[Web document revisions]
<<<<
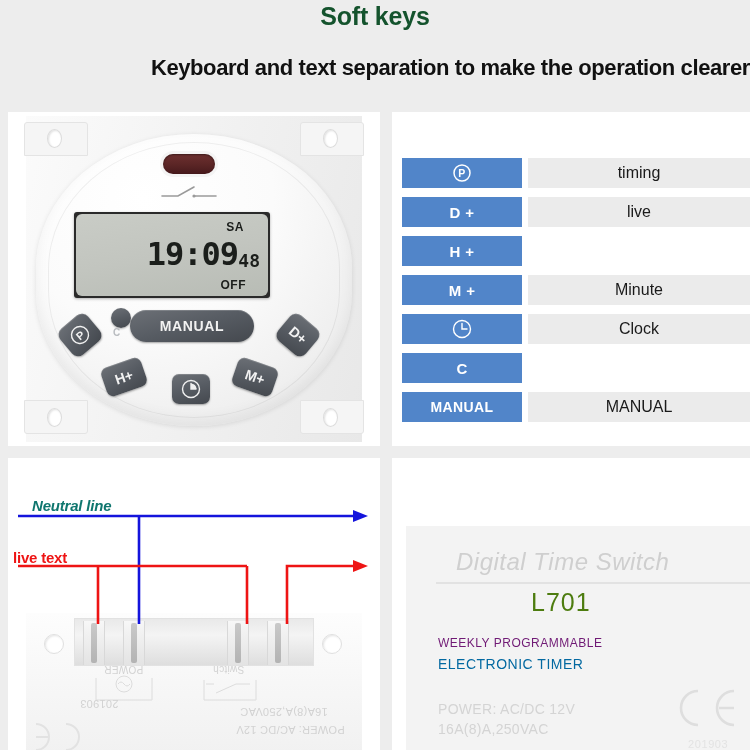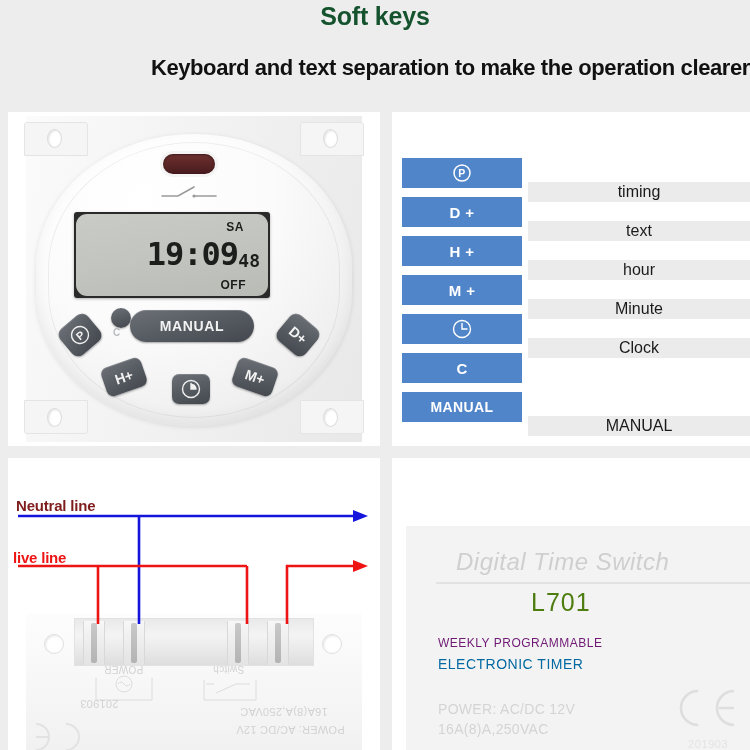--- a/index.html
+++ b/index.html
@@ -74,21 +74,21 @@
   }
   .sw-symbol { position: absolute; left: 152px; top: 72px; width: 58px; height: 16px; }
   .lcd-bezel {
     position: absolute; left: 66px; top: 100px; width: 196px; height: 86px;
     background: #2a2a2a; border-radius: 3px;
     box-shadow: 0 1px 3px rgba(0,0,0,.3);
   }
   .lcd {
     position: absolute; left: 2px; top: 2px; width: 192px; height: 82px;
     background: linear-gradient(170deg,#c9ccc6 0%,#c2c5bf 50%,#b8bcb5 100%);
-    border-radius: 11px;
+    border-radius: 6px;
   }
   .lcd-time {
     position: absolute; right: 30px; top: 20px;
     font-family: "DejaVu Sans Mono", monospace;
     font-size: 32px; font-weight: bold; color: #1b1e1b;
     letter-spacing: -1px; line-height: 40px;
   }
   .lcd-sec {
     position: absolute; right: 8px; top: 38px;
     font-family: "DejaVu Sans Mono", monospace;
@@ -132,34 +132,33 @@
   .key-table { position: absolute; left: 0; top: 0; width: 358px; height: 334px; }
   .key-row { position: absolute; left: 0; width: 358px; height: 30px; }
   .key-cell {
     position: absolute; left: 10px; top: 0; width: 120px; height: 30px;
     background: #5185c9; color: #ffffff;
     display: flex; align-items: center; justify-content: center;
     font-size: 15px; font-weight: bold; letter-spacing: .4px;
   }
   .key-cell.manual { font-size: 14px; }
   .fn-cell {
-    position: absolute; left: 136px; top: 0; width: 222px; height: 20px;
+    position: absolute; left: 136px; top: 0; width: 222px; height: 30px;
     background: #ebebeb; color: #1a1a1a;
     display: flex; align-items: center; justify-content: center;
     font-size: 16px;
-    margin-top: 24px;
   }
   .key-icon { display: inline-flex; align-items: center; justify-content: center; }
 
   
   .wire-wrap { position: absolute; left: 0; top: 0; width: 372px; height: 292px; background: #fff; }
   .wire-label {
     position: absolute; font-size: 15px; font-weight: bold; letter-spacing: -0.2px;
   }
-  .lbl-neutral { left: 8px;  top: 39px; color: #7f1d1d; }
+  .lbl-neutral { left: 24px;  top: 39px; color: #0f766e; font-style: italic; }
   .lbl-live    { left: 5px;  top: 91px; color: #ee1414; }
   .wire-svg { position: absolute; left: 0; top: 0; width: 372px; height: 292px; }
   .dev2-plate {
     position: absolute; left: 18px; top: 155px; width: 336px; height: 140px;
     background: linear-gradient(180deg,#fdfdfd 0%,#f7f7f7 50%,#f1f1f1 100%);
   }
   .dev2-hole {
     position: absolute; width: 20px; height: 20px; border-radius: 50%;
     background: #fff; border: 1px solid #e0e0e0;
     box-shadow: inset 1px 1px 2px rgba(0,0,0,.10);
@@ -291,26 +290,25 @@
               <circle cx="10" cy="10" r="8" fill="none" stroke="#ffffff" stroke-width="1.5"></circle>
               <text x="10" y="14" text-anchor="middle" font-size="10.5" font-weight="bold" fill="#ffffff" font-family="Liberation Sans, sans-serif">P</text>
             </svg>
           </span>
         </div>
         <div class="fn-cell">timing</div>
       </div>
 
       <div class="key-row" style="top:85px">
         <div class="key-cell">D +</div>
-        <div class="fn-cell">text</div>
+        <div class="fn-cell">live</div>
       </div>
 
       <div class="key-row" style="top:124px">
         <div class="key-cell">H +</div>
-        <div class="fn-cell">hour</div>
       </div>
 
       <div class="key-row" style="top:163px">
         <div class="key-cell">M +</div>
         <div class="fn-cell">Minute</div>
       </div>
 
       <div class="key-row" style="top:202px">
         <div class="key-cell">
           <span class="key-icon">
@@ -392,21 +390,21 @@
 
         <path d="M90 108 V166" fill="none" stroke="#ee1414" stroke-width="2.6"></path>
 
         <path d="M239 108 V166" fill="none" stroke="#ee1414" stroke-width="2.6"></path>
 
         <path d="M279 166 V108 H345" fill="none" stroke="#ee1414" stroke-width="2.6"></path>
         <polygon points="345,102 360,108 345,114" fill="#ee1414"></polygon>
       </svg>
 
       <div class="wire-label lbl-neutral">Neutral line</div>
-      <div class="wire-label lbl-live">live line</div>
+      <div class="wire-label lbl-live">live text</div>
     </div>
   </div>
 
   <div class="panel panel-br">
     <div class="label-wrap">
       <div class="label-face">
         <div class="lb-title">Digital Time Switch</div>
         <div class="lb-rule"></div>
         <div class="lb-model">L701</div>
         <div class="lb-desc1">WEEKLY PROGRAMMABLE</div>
>>>>
<<<<
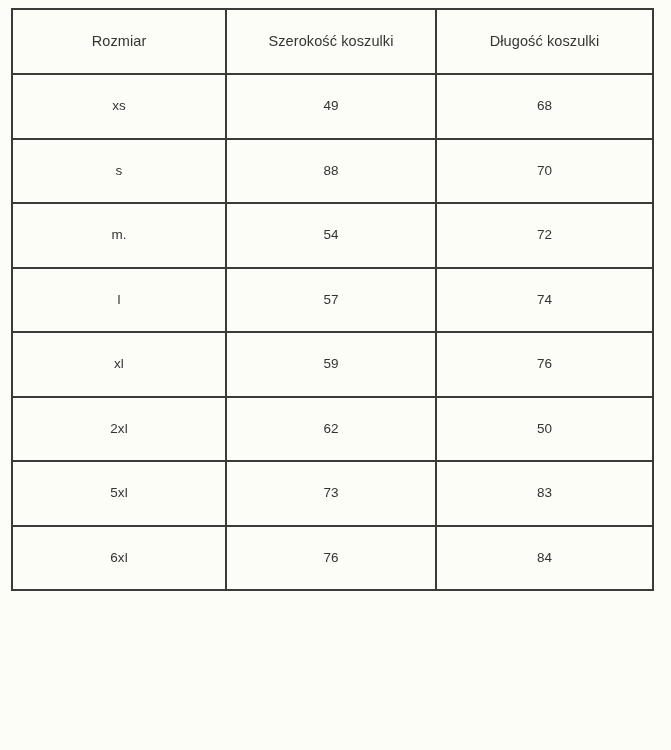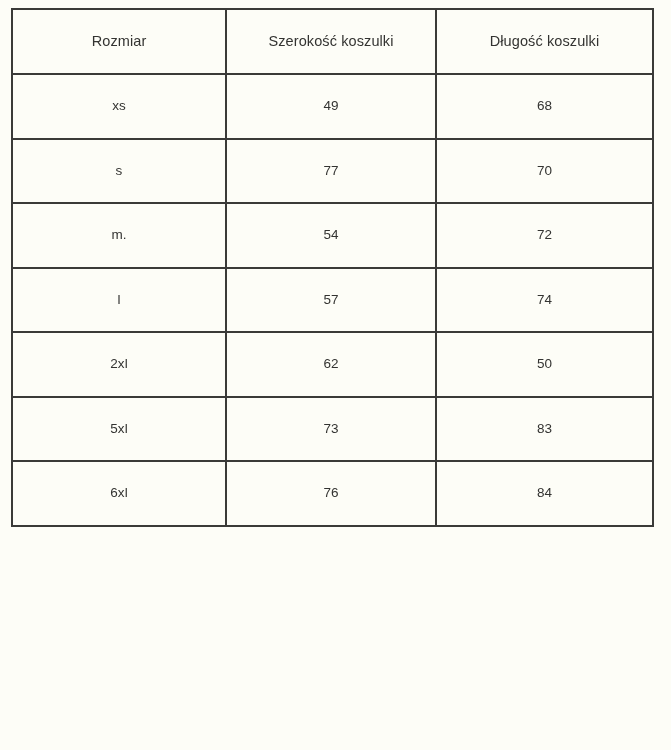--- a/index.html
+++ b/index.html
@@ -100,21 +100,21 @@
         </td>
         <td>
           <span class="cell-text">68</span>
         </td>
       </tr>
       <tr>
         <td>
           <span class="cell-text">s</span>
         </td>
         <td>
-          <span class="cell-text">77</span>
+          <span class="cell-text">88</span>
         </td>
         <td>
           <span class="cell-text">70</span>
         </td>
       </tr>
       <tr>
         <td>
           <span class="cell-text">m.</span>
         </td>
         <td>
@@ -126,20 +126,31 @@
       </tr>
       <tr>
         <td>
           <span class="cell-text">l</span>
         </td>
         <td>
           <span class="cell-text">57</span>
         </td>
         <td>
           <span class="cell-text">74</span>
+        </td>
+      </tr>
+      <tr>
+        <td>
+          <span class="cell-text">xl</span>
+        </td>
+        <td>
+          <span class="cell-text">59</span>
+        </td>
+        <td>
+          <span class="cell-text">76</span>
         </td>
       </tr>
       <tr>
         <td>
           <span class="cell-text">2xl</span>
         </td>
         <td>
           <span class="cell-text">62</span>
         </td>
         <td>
>>>>
--- WHAT THE TASK ASKS ---
Across the entries, how many lines include the string "border"? The answer should be only a number.

--- COMPLETED EXERCISE ---
5